Description
Description of the bug:
There appears to be a bug where globs and the implicit watches they register in a repository will always trigger repository invalidation. It seems related to symlinks and change detection of the files implementating a repository.
Given a repo rule that looks roughly like this:
def _impl(rctx):
rctx.file("BUILD", "glob('foo/**')")
rctx.file("cache/marker", "")
rctx.symlink("cache/", "foo/cache")
print("hit")
Expected behavior:
bazel clean
bazel build # prints hit
touch <repo>/cache/x.txt
bazel build # doesn't print hit
<modify impl>
bazel build # prints hit
touch <repo>/cache/x.txt
bazel build # doesn't print hit
Actual behavior:
bazel clean
bazel build # prints hit
touch <repo>/cache/x.txt
bazel build # doesn't print hit
<modify repo rule bzl file>
bazel build # prints hit
touch <repo>/cache/x.txt
bazel build # prints hit
Note how in expected, it properly caching the repo after 1 invocation. In the actual, it has ceased caching entirely. In the actual output, when it warms the repo is re-running due to external modification, it prints a message like warning: external/<repo name>/cache/x.txt changed. This is feels notable because usually the file path it prints doesn't include external/<repo name>. Gives me "something is confused by a symlink" vibes.
Why is the "touch file in repo" step there? That may seem a bit strange, but it how Python behaves. Given lib/python3.11/foo.py, it creates lib/python3.11/__pycache__/foo.pyc. In the actual code I ran into this bug with, the symlink() call is linking e.g. lib/python3.11/__pycache__ -> unwatched_dir/lib/python3.11/__pycache__, and there is a glob(lib/**)

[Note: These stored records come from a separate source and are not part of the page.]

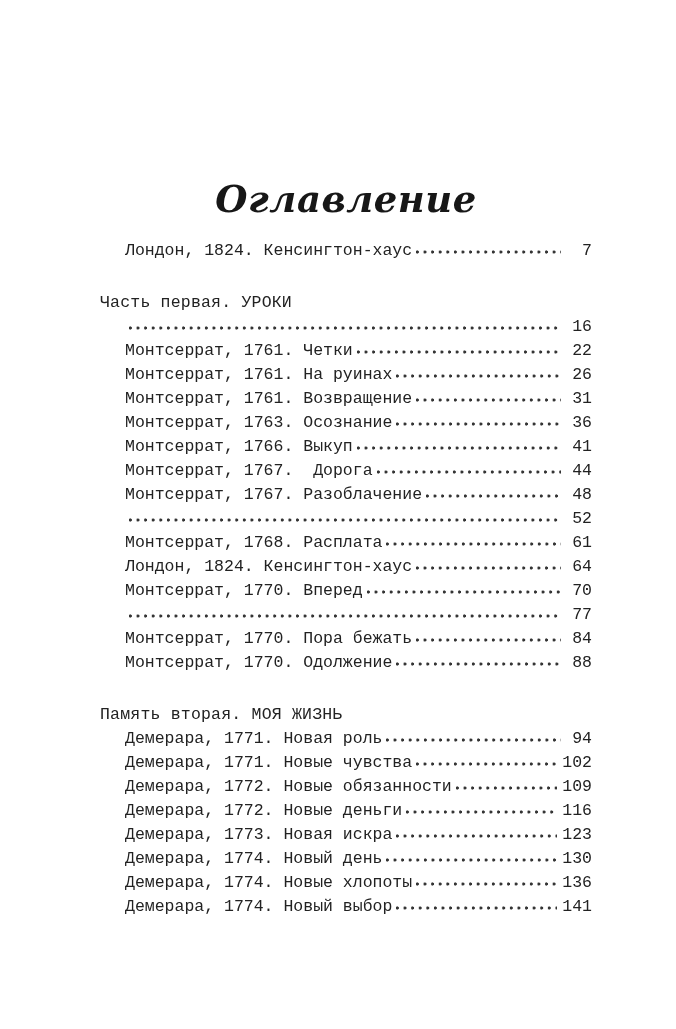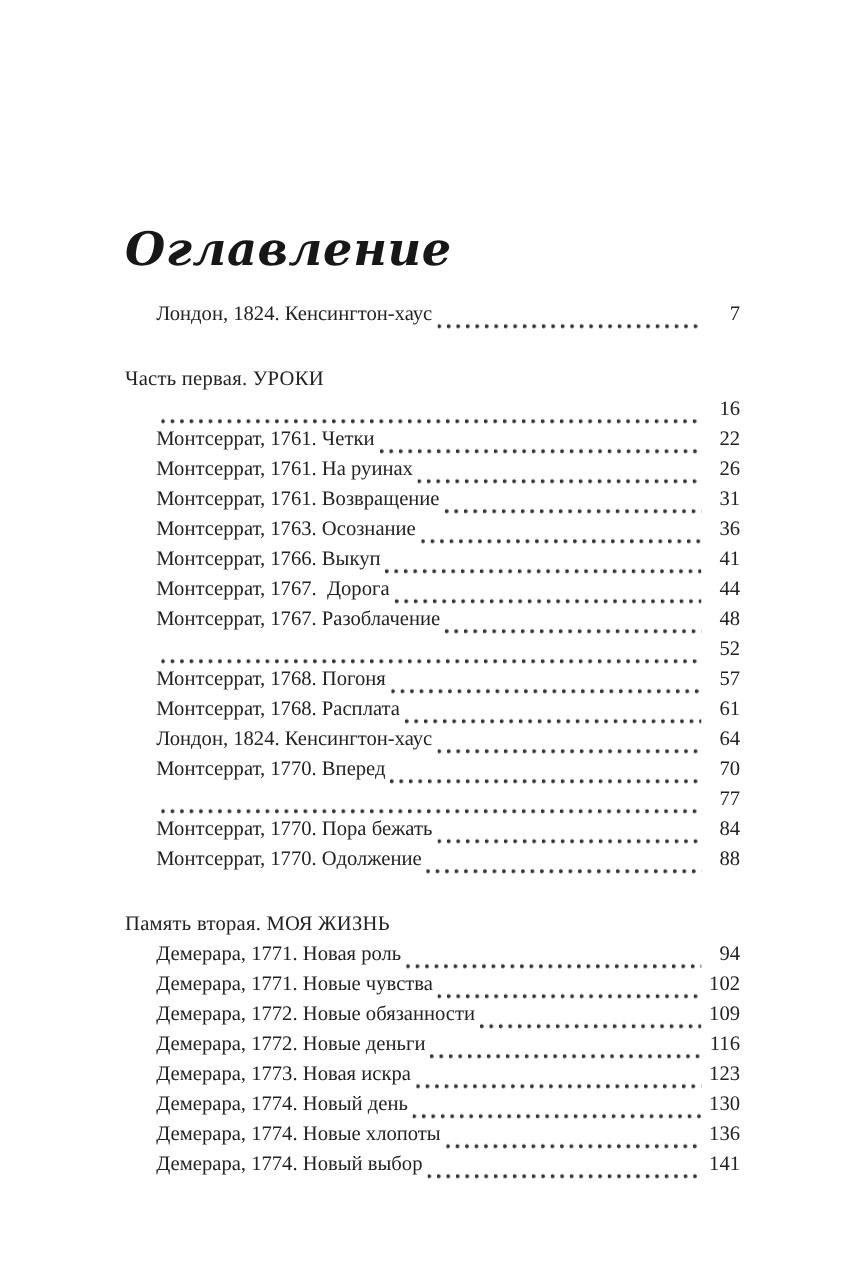"Оглавление" .toc-title { text-align: left -> center }
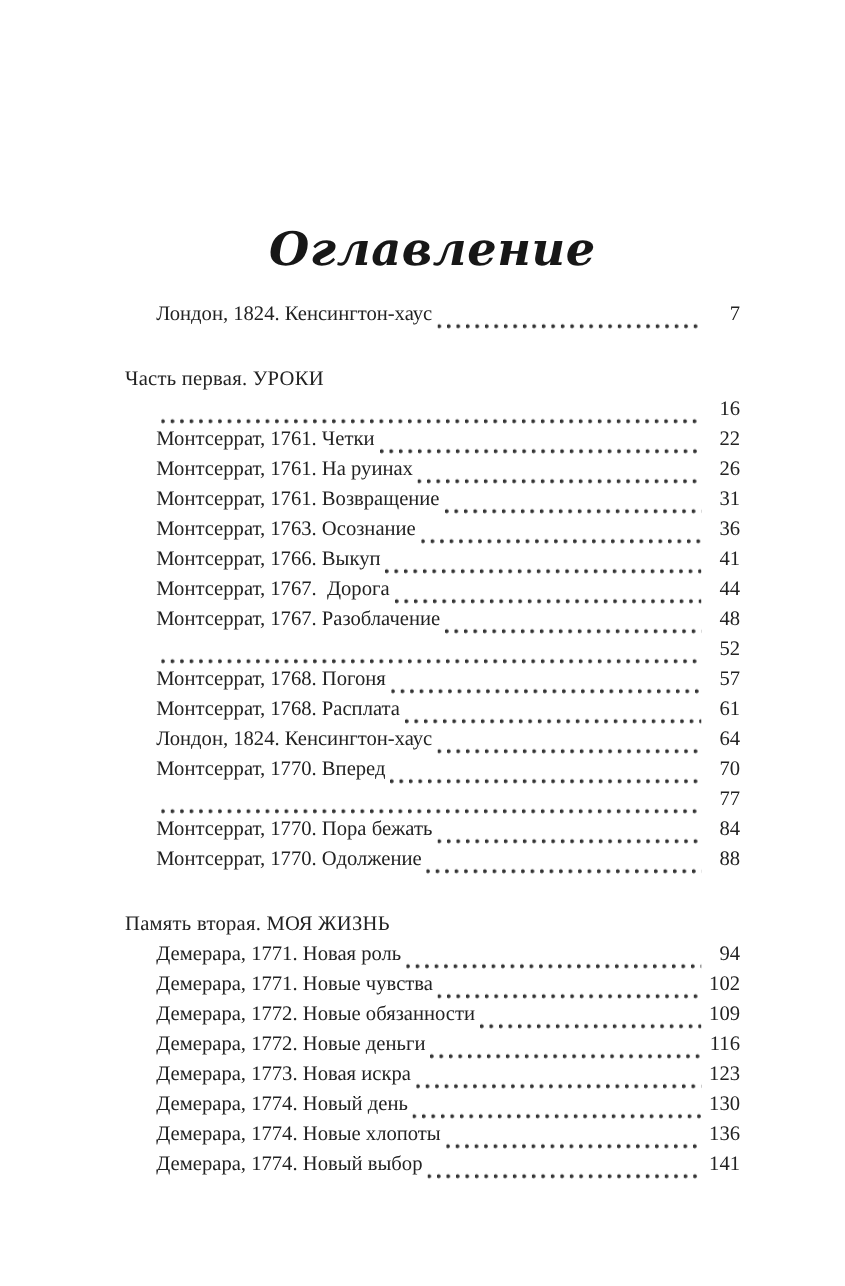"Лондон, 1824. Кенсингтон-хаус" .toc-row { align-items: flex-end -> center; font-family: none -> Liberation Mono, monospace }
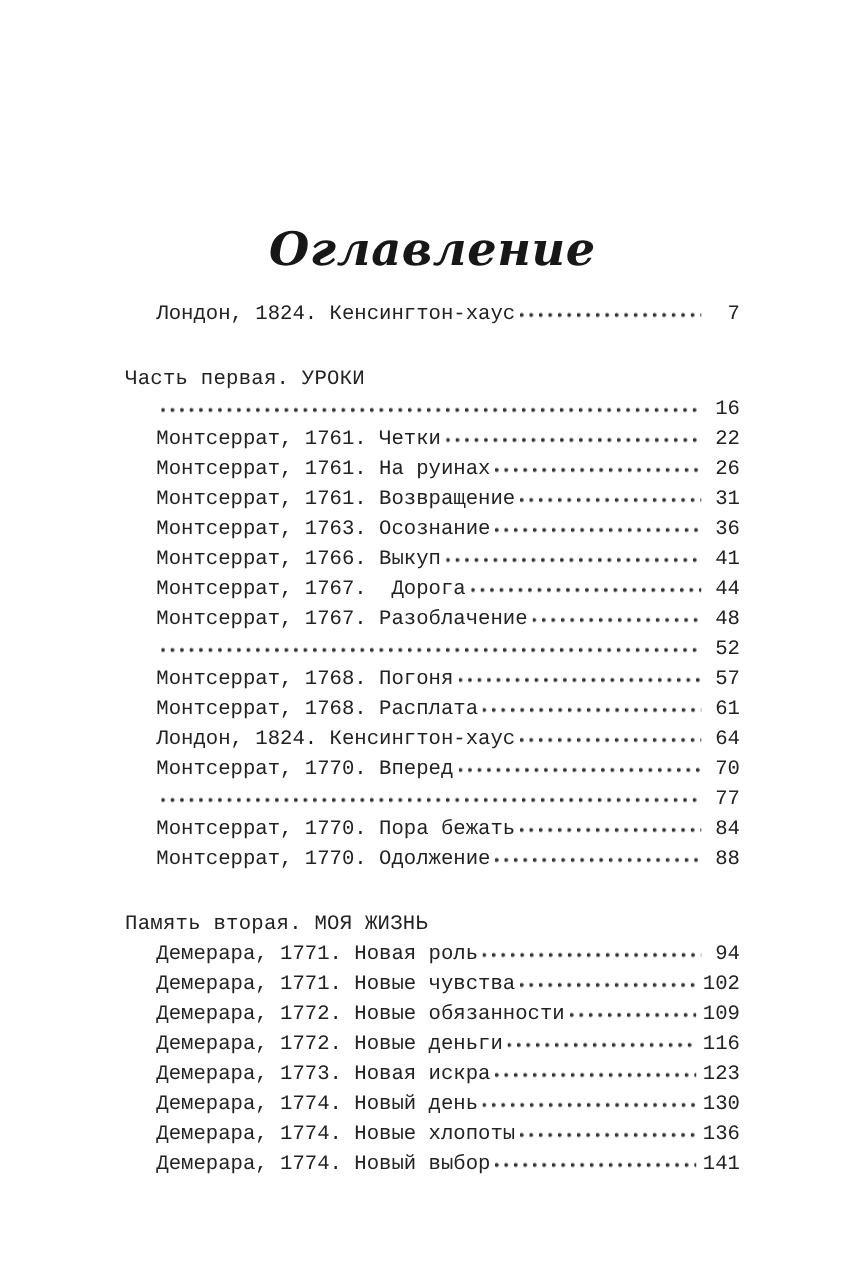"Монтсеррат, 1768. Погоня" div.toc-row { html: <div> <span>Монтсеррат, 1768. Погоня</span> <span></span> <span>57</span> </div> -> none }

This seems to only happen with the combination of a glob, symlinks, and modifying the bzl file implementing a repo rule.
Which category does this issue belong to?
No response
What's the simplest, easiest way to reproduce this bug? Please provide a minimal example if possible.
Use this commit: https://github.com/rickeylev/rules_python/commit/9c077f2fbff1143f0b3a6d6dd7696e67f06e95d5
And run tests/repro/repro.sh. Modify the python/private/python_repository.bzl file, then run repro.sh again. On the second and subsequent runs, the repo will refuse the stay cached
git clone https://github.com/rickeylev/rules_python/
git checkout 9c077f2fbff1143f0b3a6d6dd7696e67f06e95d5
tests/repro/repro.sh
<modify Python/private/python_repository.bzl; modify the print statement>
tests/repro/repro.sh
Which operating system are you running Bazel on?
linux
What is the output of bazel info release?
9.0
If bazel info release returns development version or (@non-git), tell us how you built Bazel.
No response
What's the output of git remote get-url origin; git rev-parse HEAD ?
If this is a regression, please try to identify the Bazel commit where the bug was introduced with bazelisk --bisect.
No response
Have you found anything relevant by searching the web?
No response
Any other information, logs, or outputs that you want to share?
No response